TRY IT: Only the lines of the data below from the one with "15 L4.2 12.2" through the one with "</body></html>" are wanted. Repeat them exactly.

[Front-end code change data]
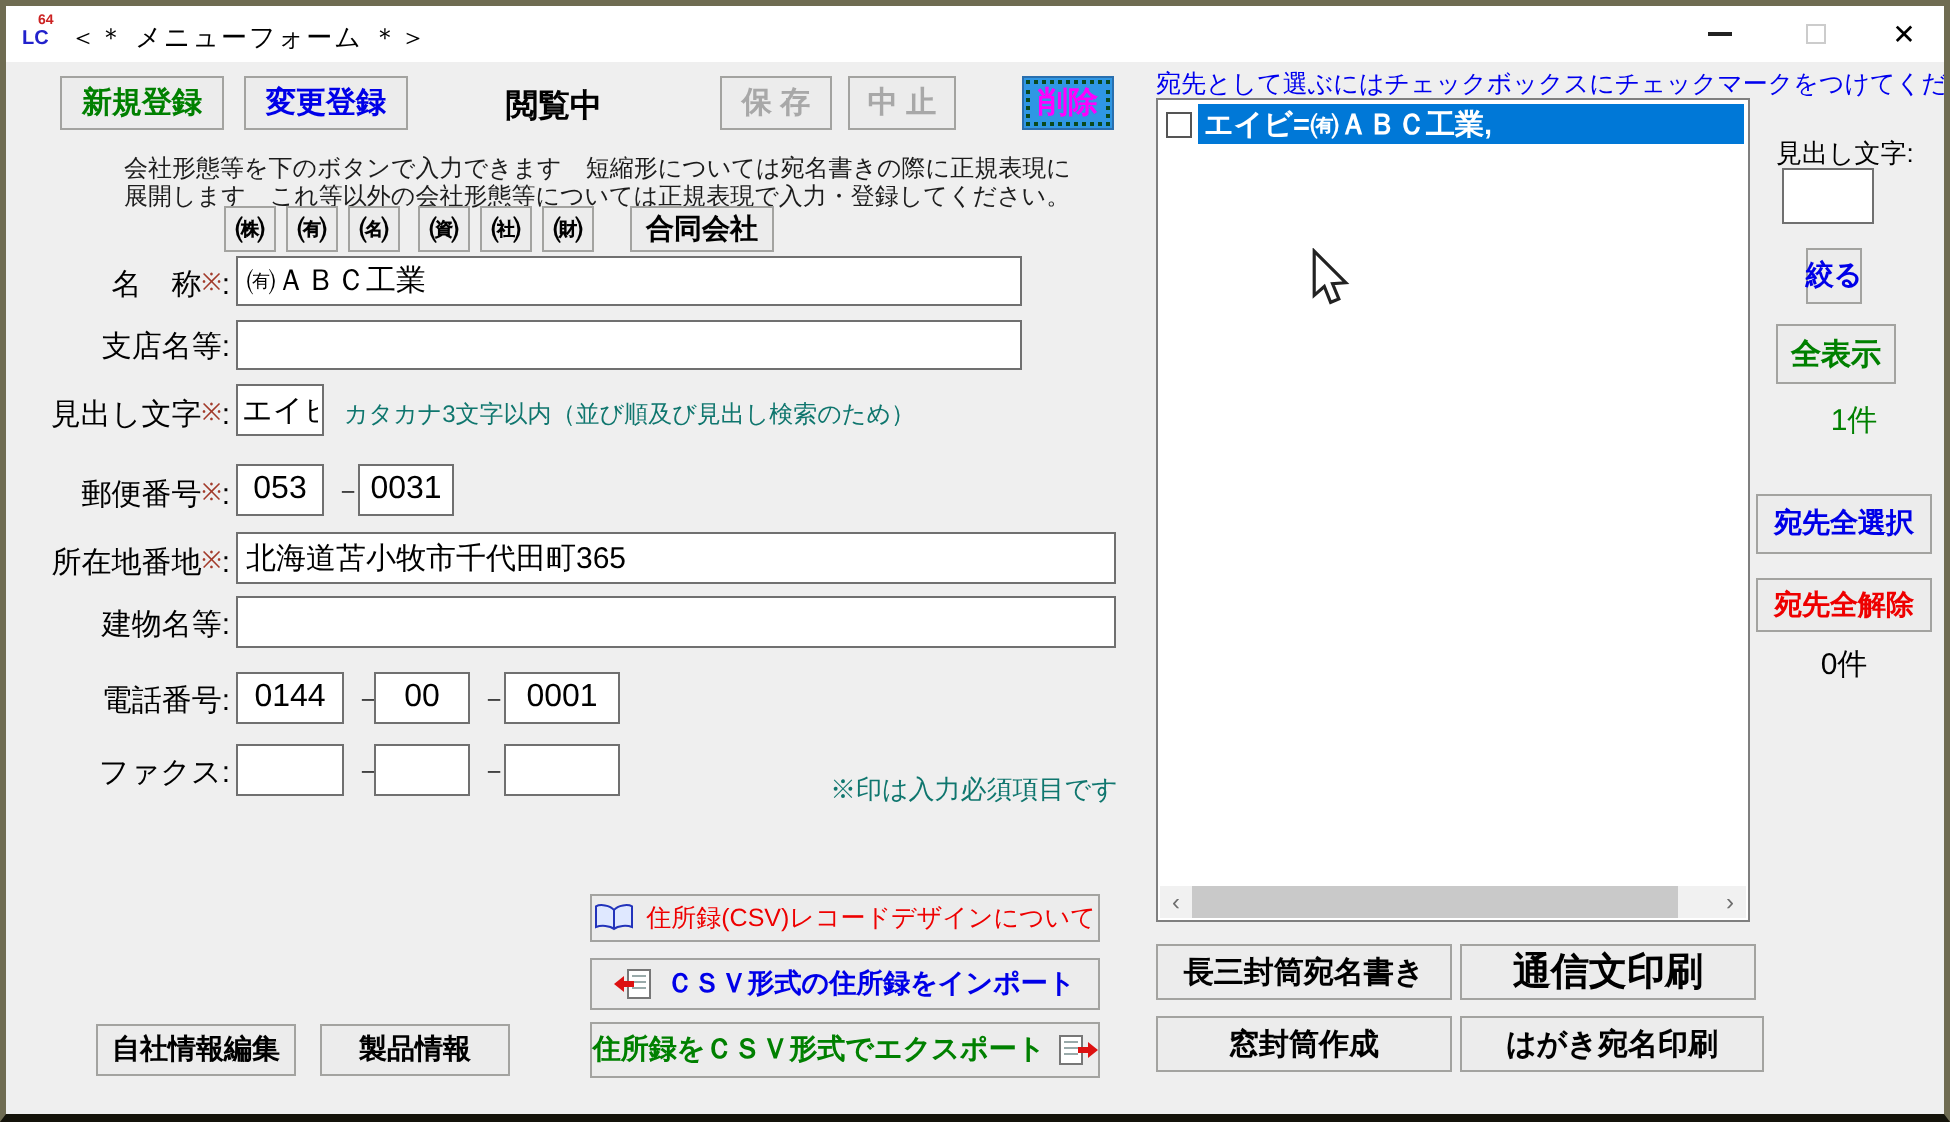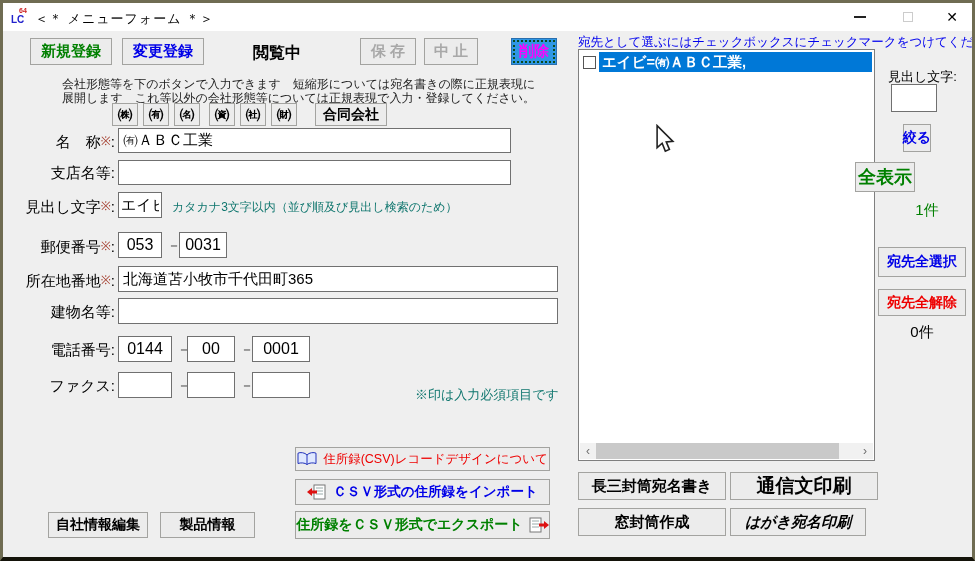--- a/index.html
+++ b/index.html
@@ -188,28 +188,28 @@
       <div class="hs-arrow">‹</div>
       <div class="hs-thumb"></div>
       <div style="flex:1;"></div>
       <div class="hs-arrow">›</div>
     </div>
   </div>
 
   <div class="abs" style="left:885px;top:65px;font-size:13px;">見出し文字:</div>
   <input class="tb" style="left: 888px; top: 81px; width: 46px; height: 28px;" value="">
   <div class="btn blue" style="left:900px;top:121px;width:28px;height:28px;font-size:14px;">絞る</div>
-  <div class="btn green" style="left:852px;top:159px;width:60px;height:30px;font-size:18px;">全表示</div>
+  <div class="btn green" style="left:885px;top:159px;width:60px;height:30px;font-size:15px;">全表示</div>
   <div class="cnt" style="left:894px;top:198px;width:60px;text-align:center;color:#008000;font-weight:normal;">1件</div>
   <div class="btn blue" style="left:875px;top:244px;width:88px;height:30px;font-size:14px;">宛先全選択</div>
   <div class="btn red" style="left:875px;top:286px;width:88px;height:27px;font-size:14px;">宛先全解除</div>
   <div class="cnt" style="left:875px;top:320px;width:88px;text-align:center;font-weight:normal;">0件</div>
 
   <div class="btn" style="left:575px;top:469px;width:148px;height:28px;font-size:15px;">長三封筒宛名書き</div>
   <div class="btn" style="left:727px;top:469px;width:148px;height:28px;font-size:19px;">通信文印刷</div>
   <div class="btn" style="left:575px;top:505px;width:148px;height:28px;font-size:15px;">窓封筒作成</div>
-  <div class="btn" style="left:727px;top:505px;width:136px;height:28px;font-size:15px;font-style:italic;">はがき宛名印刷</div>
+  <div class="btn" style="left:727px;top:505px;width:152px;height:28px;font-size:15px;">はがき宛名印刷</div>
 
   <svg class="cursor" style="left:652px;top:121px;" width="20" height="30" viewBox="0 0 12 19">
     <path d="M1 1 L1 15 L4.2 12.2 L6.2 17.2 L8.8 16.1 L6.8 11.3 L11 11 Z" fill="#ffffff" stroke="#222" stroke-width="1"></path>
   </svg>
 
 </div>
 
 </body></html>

==

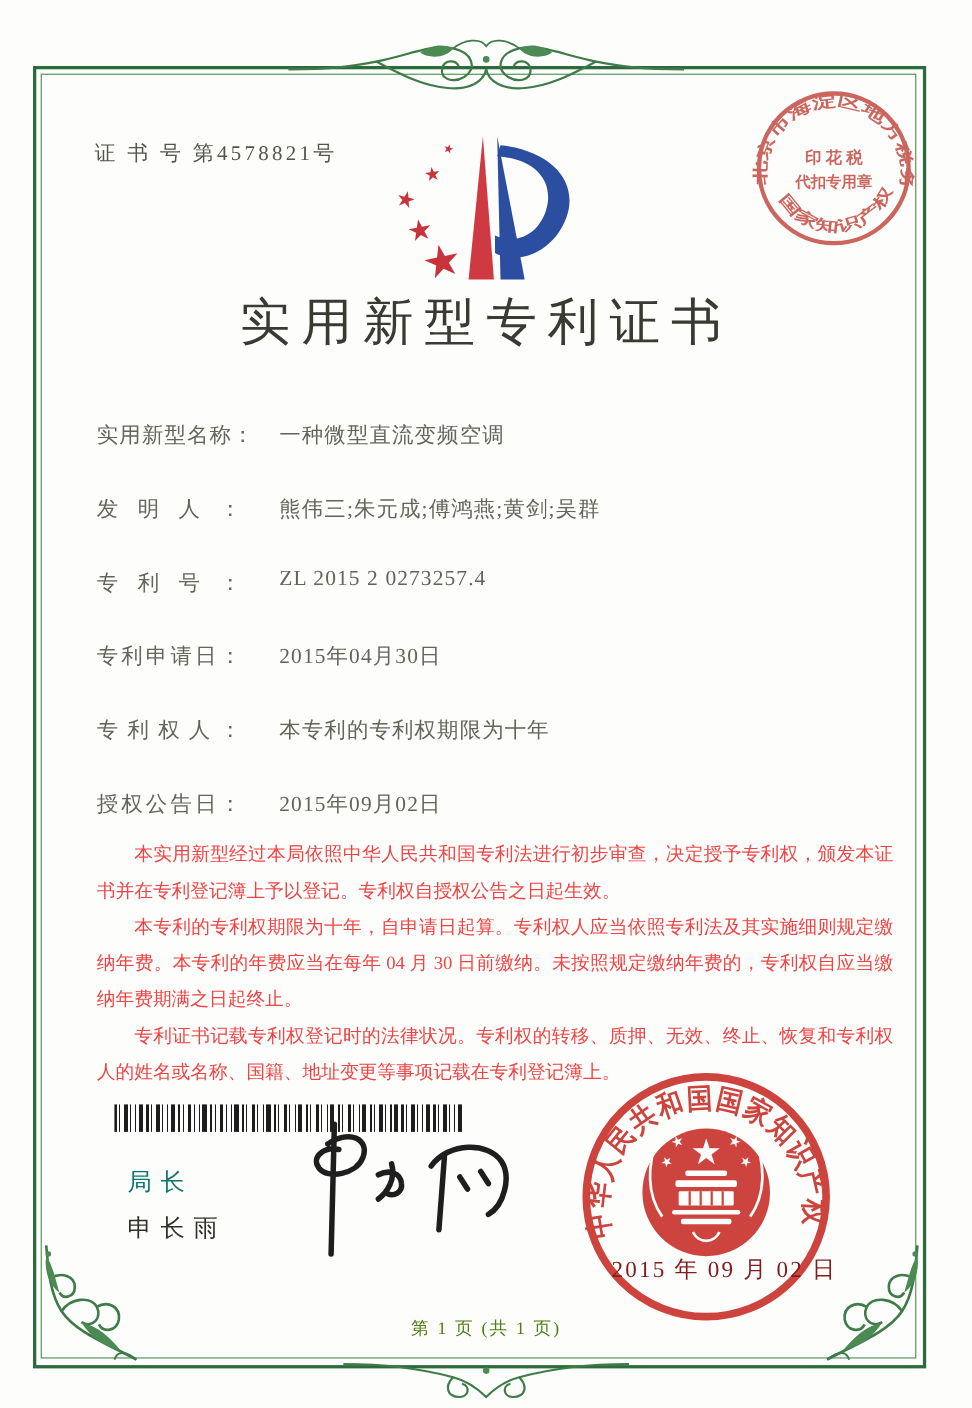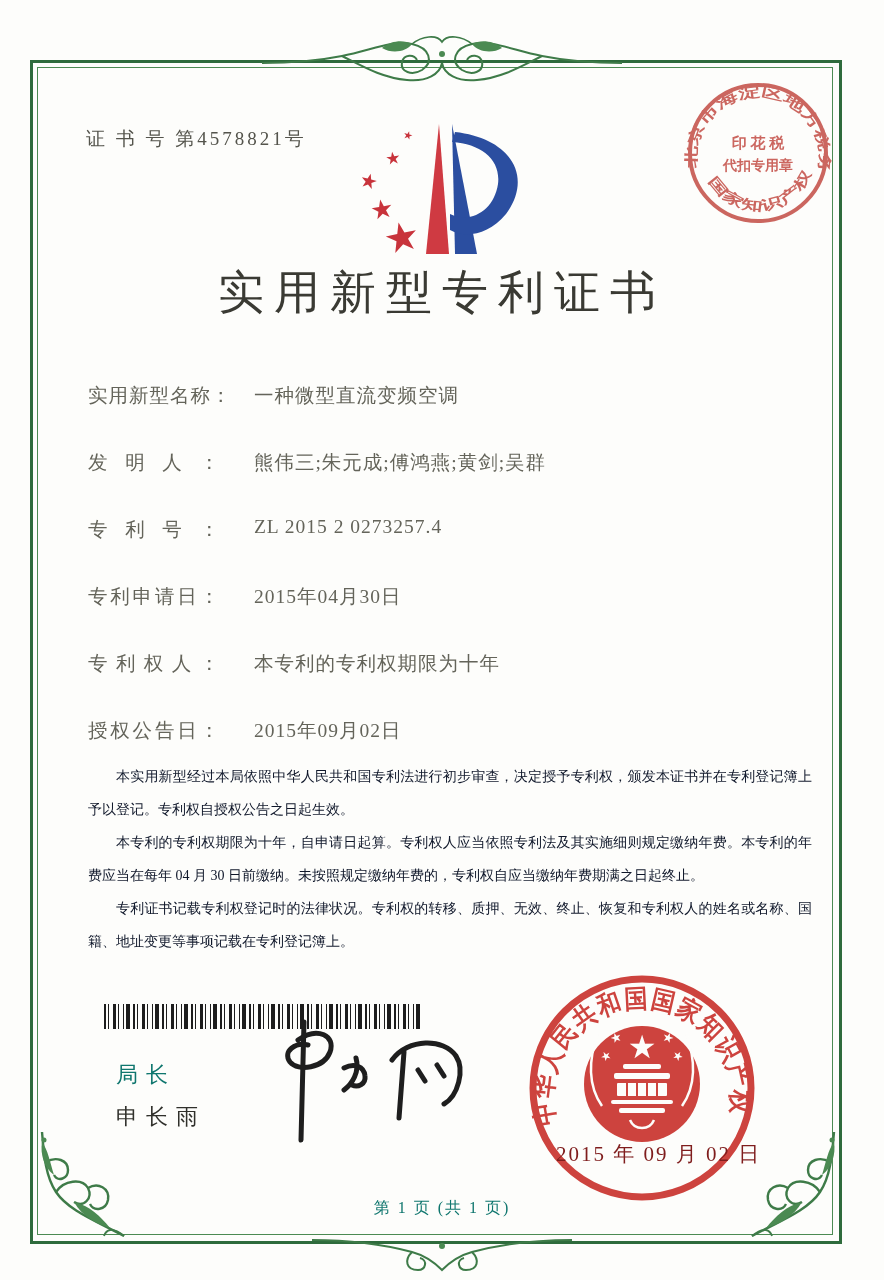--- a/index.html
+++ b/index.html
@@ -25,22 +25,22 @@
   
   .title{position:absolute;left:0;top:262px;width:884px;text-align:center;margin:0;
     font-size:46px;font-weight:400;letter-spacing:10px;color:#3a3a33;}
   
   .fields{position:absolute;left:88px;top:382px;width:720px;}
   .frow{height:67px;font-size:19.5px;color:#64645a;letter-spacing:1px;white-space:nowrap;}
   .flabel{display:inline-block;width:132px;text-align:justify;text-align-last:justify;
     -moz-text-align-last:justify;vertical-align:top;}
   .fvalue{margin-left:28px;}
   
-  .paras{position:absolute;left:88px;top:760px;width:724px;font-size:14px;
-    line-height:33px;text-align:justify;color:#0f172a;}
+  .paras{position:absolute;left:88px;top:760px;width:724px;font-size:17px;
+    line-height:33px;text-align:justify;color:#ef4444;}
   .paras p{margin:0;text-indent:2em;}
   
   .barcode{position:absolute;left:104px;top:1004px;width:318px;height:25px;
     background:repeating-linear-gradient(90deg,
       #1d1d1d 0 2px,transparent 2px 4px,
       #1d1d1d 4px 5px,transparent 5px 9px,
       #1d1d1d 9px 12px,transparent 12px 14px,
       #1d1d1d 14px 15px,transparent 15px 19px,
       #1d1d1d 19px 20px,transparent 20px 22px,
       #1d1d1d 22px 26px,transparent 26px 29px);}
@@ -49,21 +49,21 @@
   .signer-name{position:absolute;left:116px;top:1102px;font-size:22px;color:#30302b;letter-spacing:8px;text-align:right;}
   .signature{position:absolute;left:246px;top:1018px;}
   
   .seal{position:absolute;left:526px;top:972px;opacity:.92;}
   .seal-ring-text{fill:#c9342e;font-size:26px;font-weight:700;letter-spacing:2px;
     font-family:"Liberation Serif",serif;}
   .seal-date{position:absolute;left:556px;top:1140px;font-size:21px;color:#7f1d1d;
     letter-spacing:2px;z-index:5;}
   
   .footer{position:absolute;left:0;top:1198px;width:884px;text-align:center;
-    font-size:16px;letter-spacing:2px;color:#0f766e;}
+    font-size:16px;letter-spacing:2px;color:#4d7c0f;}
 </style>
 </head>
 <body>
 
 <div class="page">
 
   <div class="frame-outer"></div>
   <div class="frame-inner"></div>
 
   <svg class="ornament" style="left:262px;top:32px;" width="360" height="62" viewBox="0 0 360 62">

TASK RESULT:
     <path d="M1 1 L1 15 L4.2 12.2 L6.2 17.2 L8.8 16.1 L6.8 11.3 L11 11 Z" fill="#ffffff" stroke="#222" stroke-width="1"></path>
   </svg>
 
 </div>
 
 </body></html>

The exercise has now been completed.